═══ Entries shown

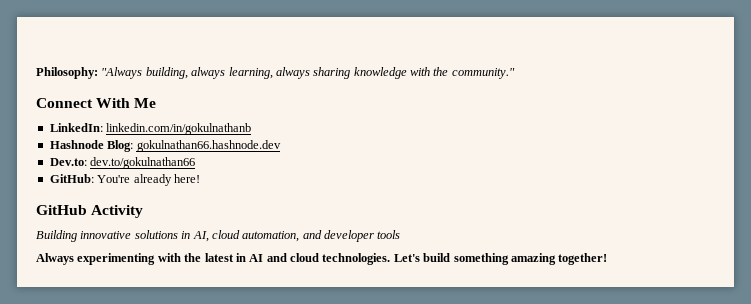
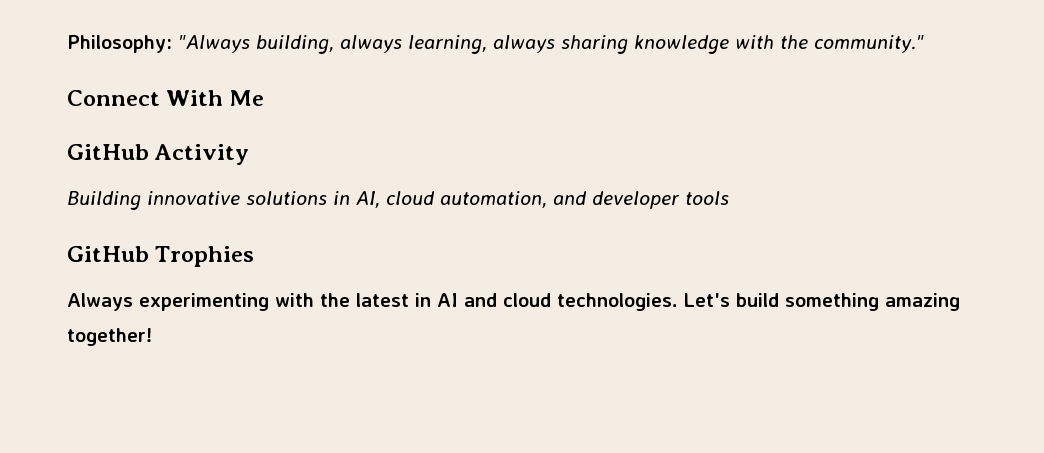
- LinkedIn: linkedin.com/in/gokulnathanb
- Hashnode Blog: gokulnathan66.hashnode.dev
- Dev.to: dev.to/gokulnathan66
- GitHub: You're already here!
+ GitHub Trophies

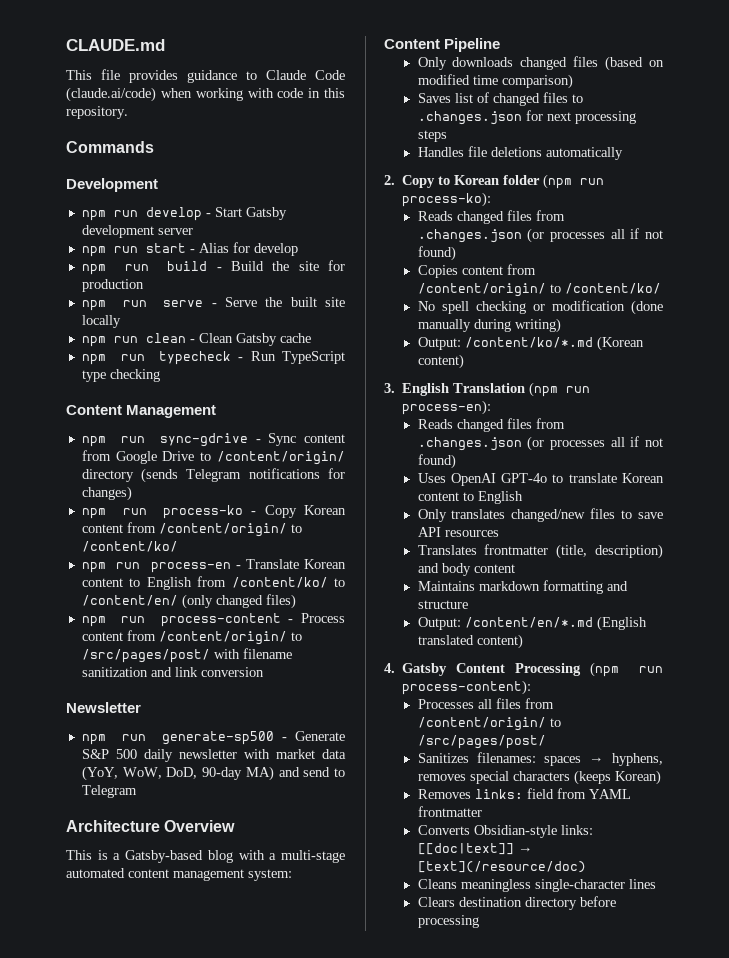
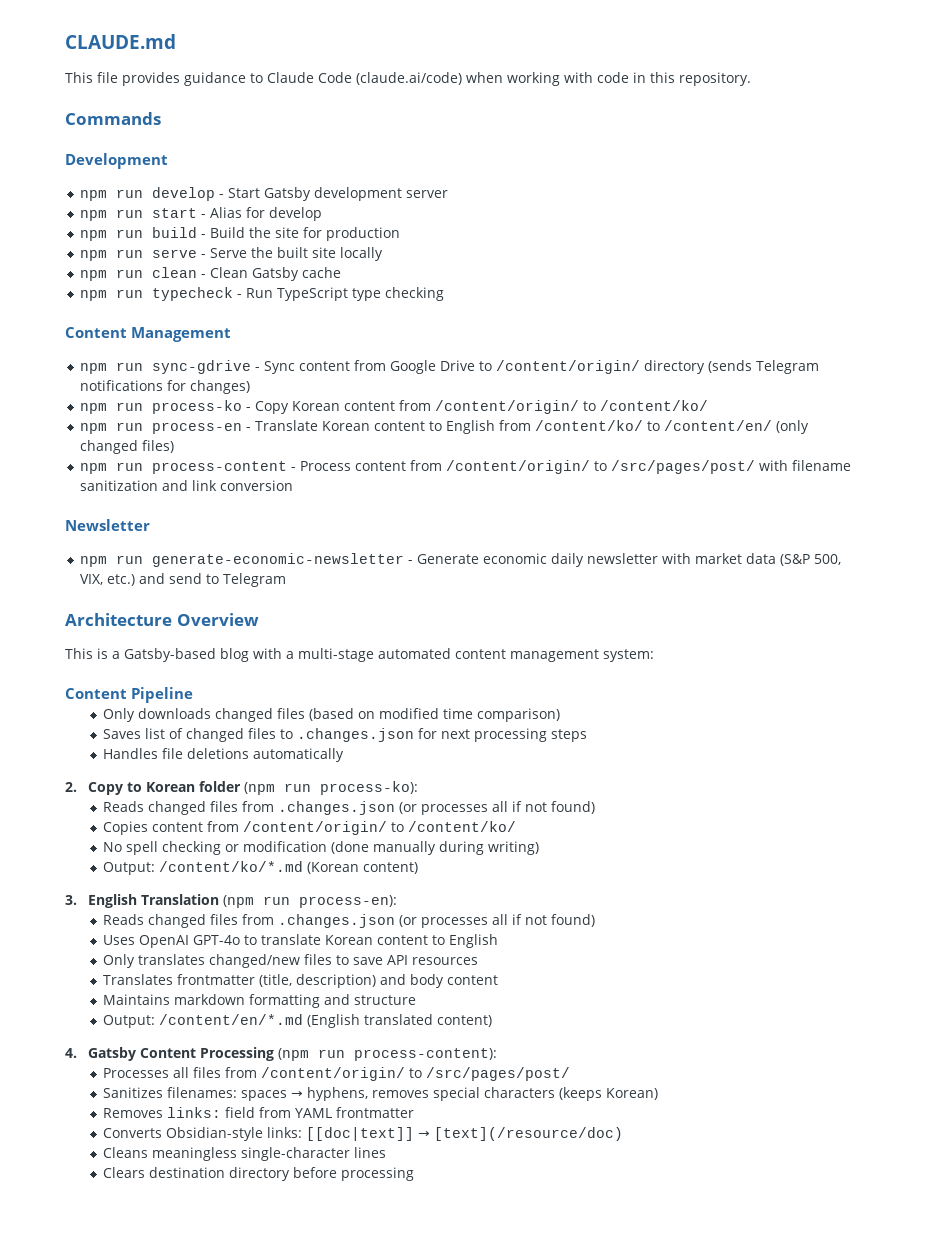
- npm run generate-sp500 - Generate S&P 500 daily newsletter with market data (YoY, WoW, DoD, 90-day MA) and send to Telegram
+ npm run generate-economic-newsletter - Generate economic daily newsletter with market data (S&P 500, VIX, etc.) and send to Telegram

══════

**Work item**
What is needed is the full material, retyped unchanged, with no pictures in it.

**Response area**
- LinkedIn: linkedin.com/in/gokulnathanb
- Hashnode Blog: gokulnathan66.hashnode.dev
- Dev.to: dev.to/gokulnathan66
- GitHub: You're already here!
+ GitHub Trophies

- npm run generate-sp500 - Generate S&P 500 daily newsletter with market data (YoY, WoW, DoD, 90-day MA) and send to Telegram
+ npm run generate-economic-newsletter - Generate economic daily newsletter with market data (S&P 500, VIX, etc.) and send to Telegram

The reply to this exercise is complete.